Your instructions:
Provide nothing except how many lines of the data contain the word "DEKORÁCIA".

++++ Listed records ++++

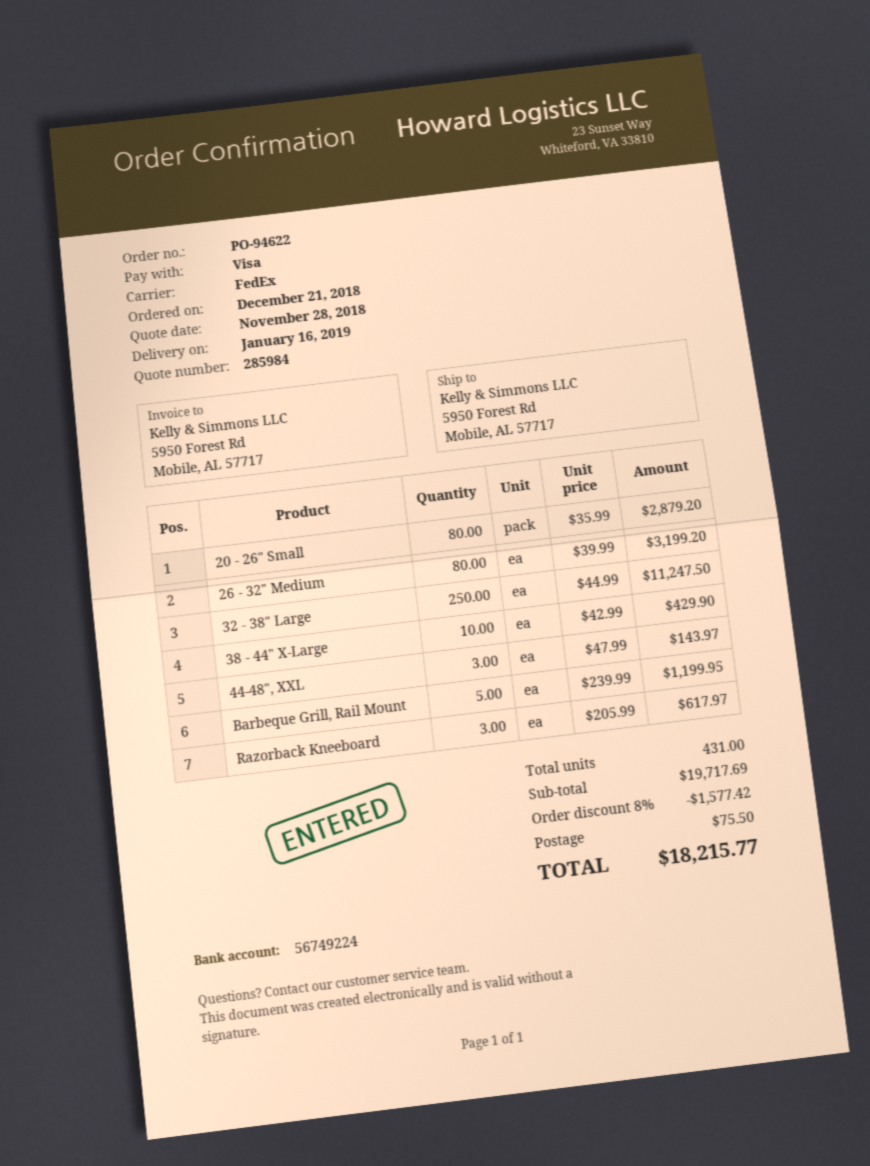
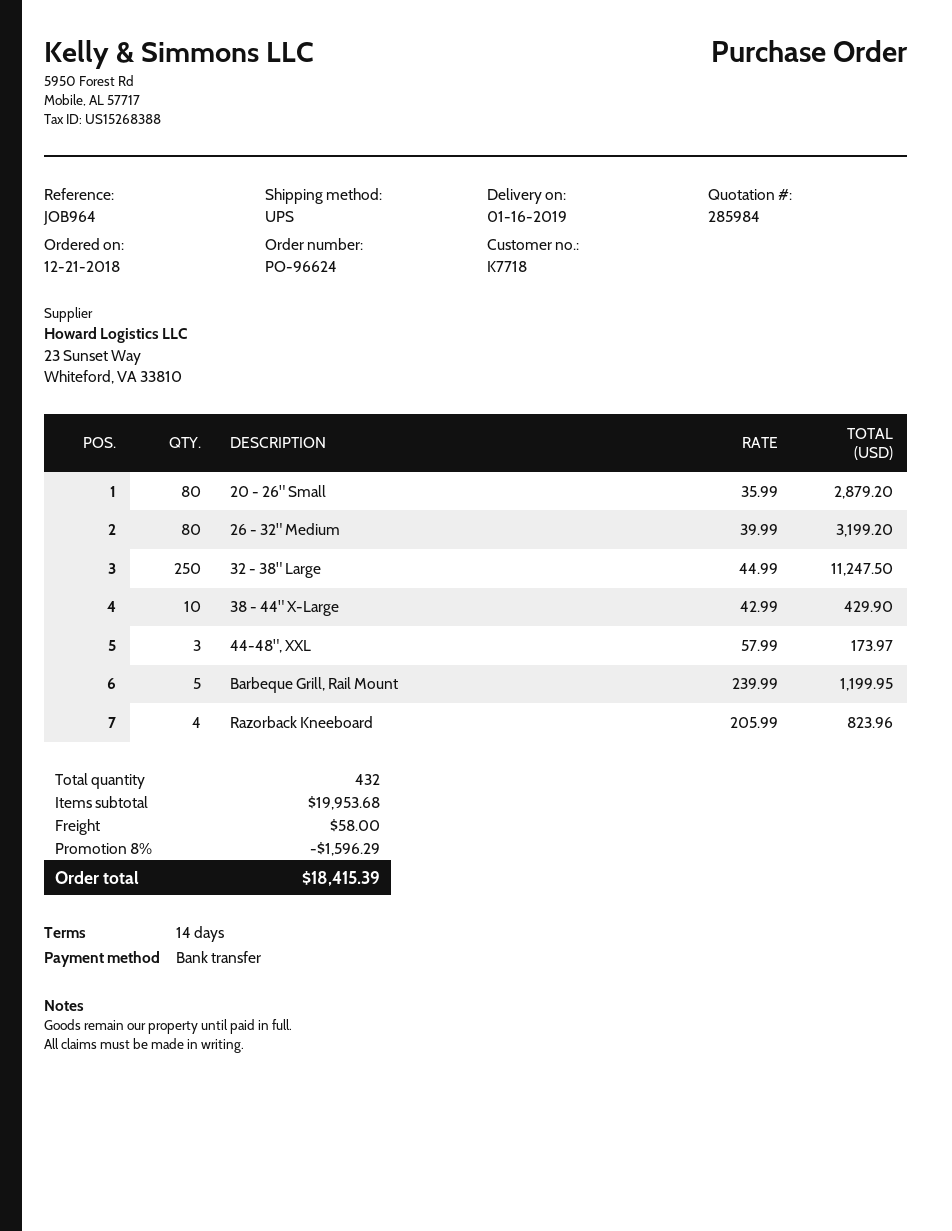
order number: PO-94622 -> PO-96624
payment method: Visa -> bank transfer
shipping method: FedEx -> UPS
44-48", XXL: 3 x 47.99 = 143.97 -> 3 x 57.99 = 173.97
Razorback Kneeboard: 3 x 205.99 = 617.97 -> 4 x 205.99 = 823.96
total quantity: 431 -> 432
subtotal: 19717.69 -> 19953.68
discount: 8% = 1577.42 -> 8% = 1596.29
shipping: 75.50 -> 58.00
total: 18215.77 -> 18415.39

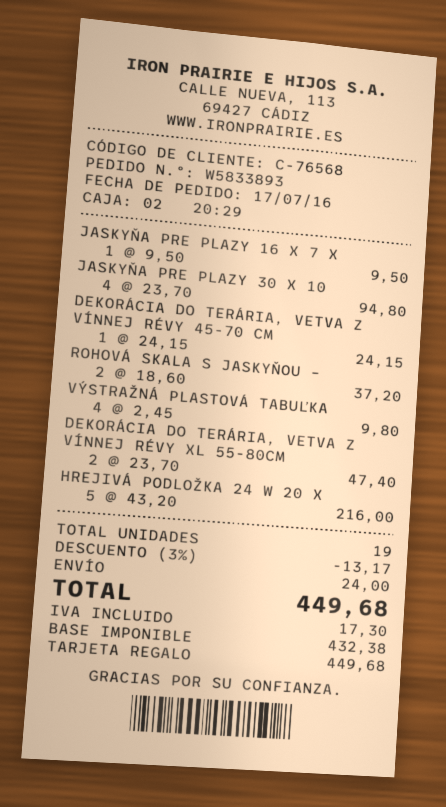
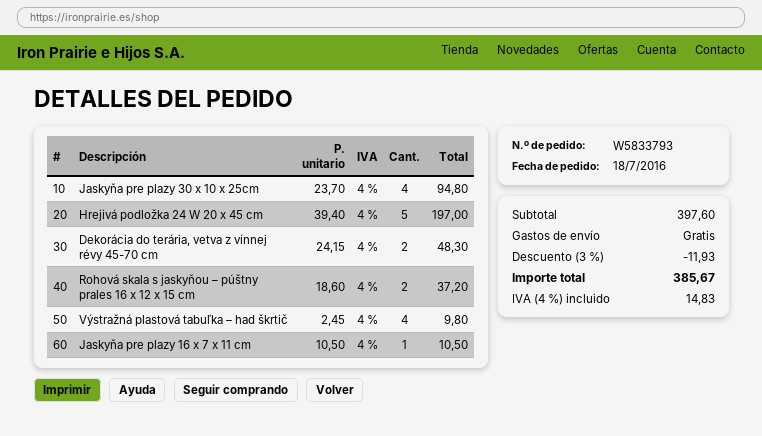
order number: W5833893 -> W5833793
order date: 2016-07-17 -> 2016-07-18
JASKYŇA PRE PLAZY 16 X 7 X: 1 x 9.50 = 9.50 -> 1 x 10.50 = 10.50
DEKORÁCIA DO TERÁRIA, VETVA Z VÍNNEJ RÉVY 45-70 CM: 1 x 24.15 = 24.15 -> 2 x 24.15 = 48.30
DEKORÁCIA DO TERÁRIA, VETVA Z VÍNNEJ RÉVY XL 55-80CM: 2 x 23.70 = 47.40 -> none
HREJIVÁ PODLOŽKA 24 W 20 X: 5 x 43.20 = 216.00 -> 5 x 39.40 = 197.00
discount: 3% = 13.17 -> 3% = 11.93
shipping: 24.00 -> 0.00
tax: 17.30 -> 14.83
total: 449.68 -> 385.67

++++

Exercise output:
2